On 2/2/06, Jason Chu <[EMAIL PROTECTED]> wrote:
> On Thu, 2 Feb 2006 14:49:34 -0600
> Aaron Griffin <[EMAIL PROTECTED]> wrote:
>
> > On 2/2/06, Jason Chu <[EMAIL PROTECTED]> wrote:
> > > I will just make a point that the html/online docs are much more
> > > complete than what's included in the docstrings.  Use the re module
> > > as an example.
> > >
> > > >>> import re
> > > >>> help(re)
> > >
> > > only gives you the error class (and not the match class) and short
> > > blurbs about each method, whereas
> > > http://docs.python.org/lib/module-re.html gives you syntax,
> > > examples, and lots of other really useful stuff.
> >
> > Well, having not used python a whole lot, I was not aware that some
> > modules had poor documentation.  But still, doesn't the pydoc output
> > actually give you a link to the online page regardless?
>
> I believe they do, as long as you look at the module.
>
> My reason for wanting something like this (and it's not that big of a
> deal even because, as I said, you can download all of the docs in HTML
> format) is for offline development.  Having a URL doesn't help me there.

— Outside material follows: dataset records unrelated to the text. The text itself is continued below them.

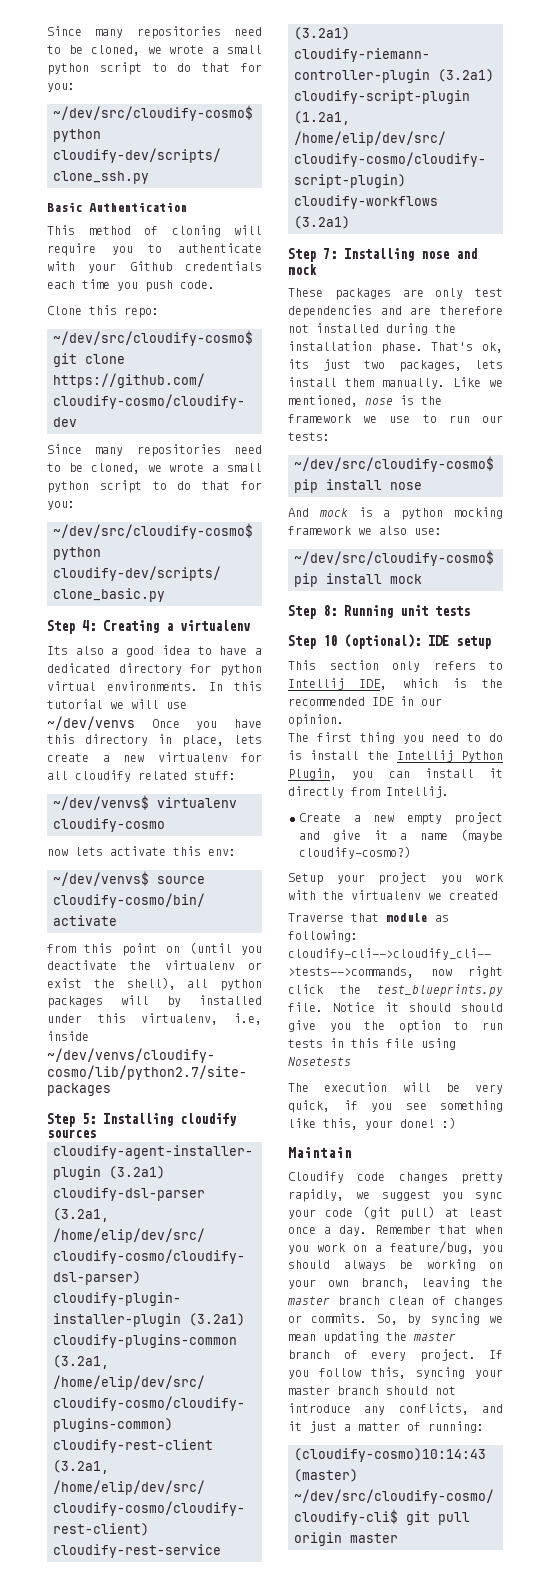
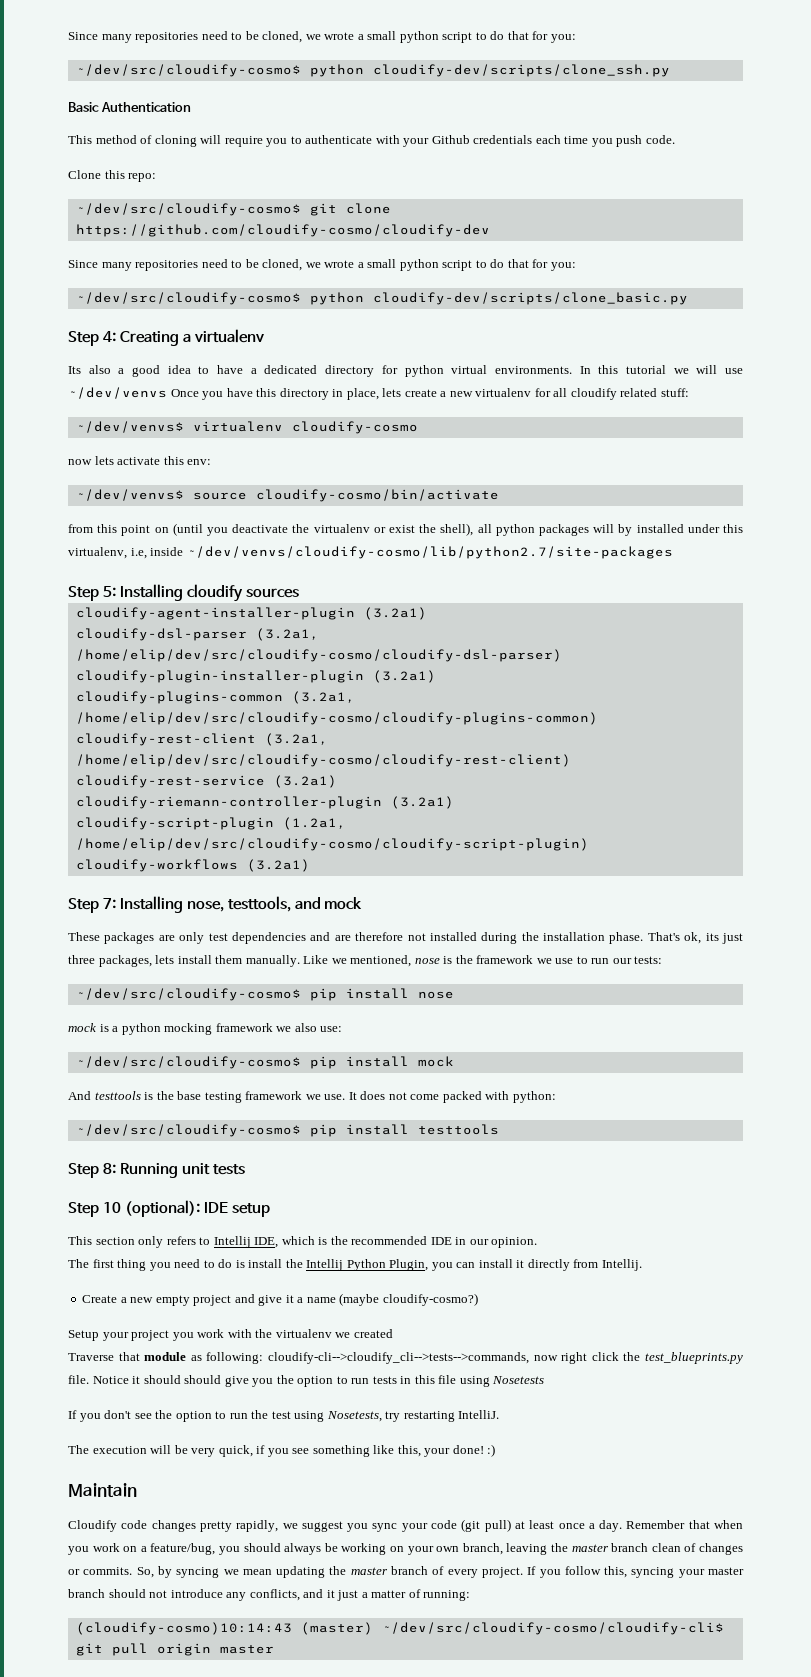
[421,251,449,259] nose -> [186,896,291,912] nose, testtools,
[364,360,385,369] two -> [68,955,95,964] three
[288,508,309,517] And -> (454, 995) none
(422, 579) none -> [68,1091,556,1103] [75,1124,499,1137] // And testtools is the base testing framework we use. It does not come packed with python: // ~/dev/src/cloudify-cosmo$ pip install testtools
(351, 1061) none -> [68,1410,500,1422] // If you don't see the option to run the test using Nosetests, try restarting IntelliJ.

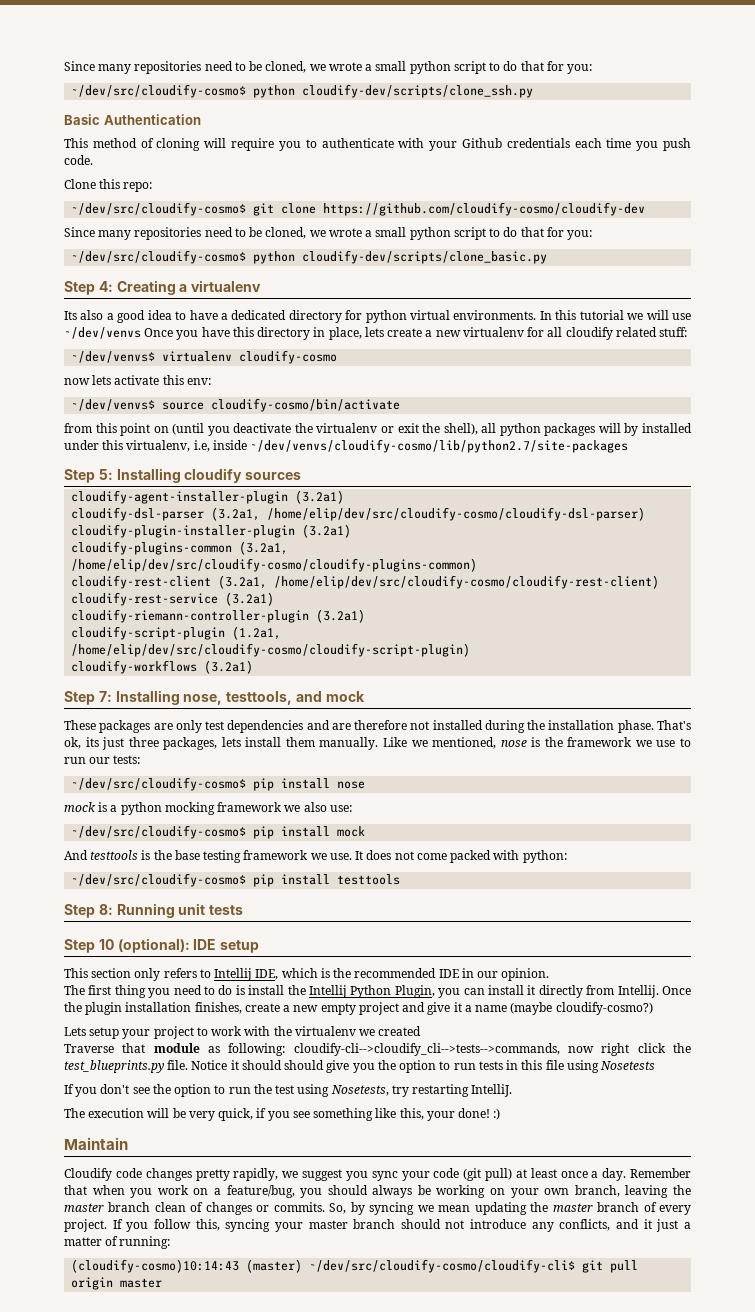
[388,525,415,533] exist -> [397,423,419,433] exit
[82,1295,118,1303] // Create -> [661,986,691,995] [64,1002,280,1015] Once the plugin installation finishes, create
[68,1330,99,1341] Setup -> [64,1027,120,1039] Lets setup
[172,1332,194,1341] you -> [196,1027,208,1036] to

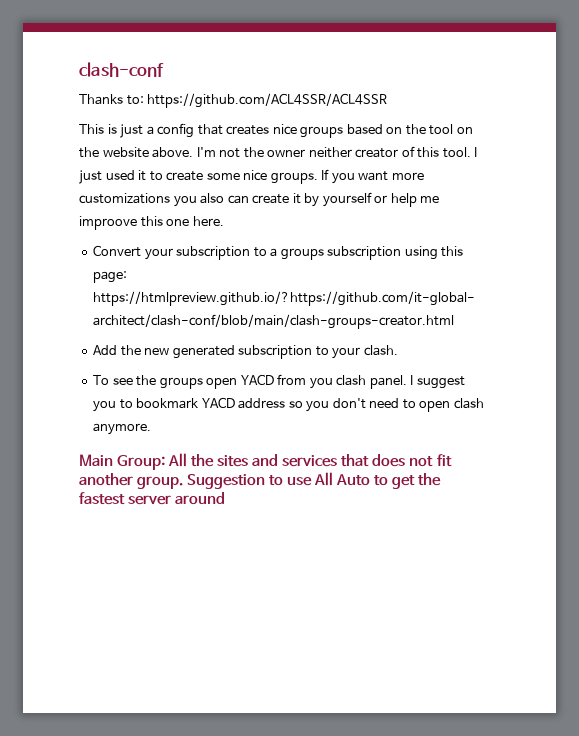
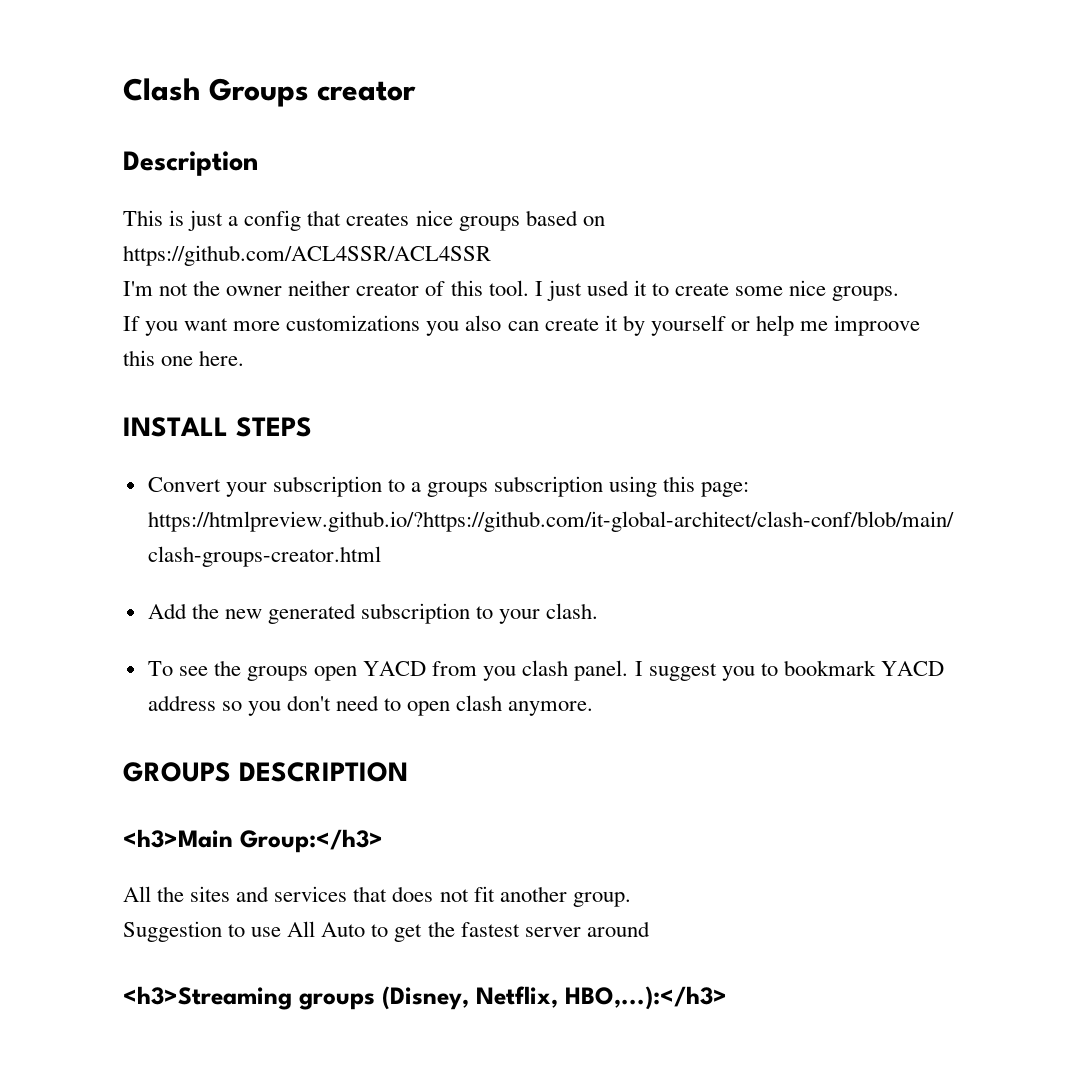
[79,62,164,77] [79,93,388,108] clash-conf // Thanks to: https://github.com/ACL4SSR/ACL4SSR -> [123,78,417,107] [123,151,258,176] Clash Groups creator // Description
[405,124,473,135] [79,147,194,158] the tool on the website above. -> [123,245,491,266] https://github.com/ACL4SSR/ACL4SSR //
(318, 178) none -> (900, 293) //
(224, 221) none -> [123,417,312,437] // INSTALL STEPS
[79,454,166,470] Main Group: -> [123,762,408,782] [123,829,383,853] GROUPS DESCRIPTION // <h3>Main Group:</h3> //
(184, 482) none -> (631, 899) //
(226, 498) none -> [123,986,727,1010] // <h3>Streaming groups (Disney, Netflix, HBO,...):</h3>

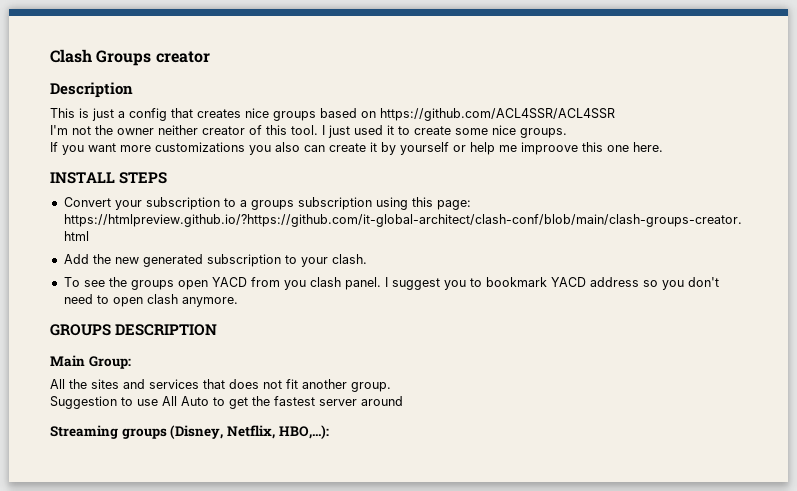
[123,829,383,853] <h3>Main Group:</h3> -> [50,355,131,369] Main Group:
[123,986,292,1010] <h3>Streaming -> [50,425,118,439] Streaming
[565,986,727,1010] HBO,...):</h3> -> [278,425,329,439] HBO,...):

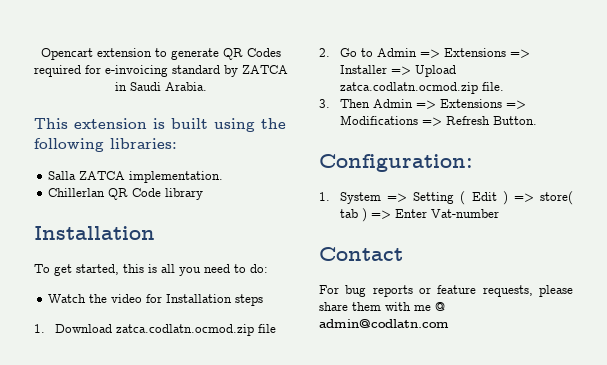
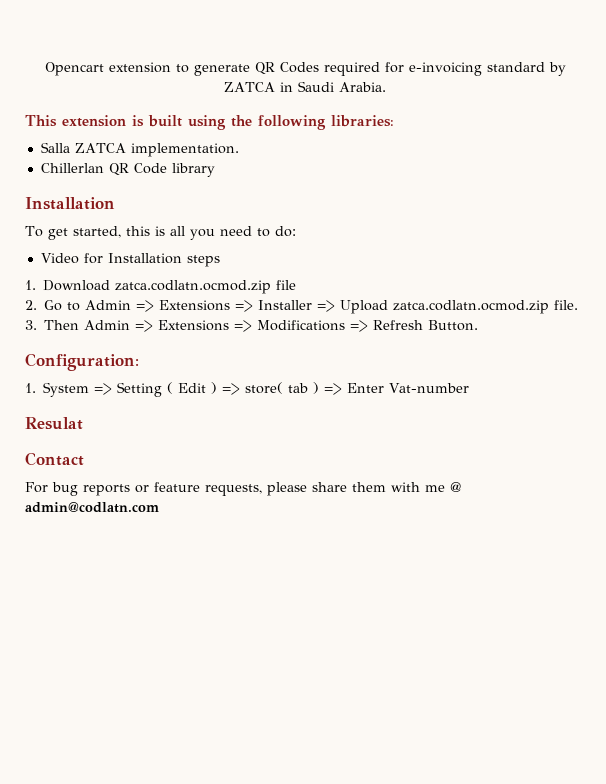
[48,294,143,303] Watch the video -> [40,253,79,264] Video
(499, 213) none -> [25,417,83,430] // Resulat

I'd agree that some documentation is poor and I've noticed this too
when working on Python, but this kinda sounds like a band-aid fix. 
What would probably be better is pursuing adding the missing
information into the official Python docs already distributed...
though I admittedly have no idea how this kind of stuff works with the
Python crew; maybe they try to keep the system docs terse for some
reason.

Anyway, I think moving for a new package or including the HTML docs
with the Arch package would be option 2.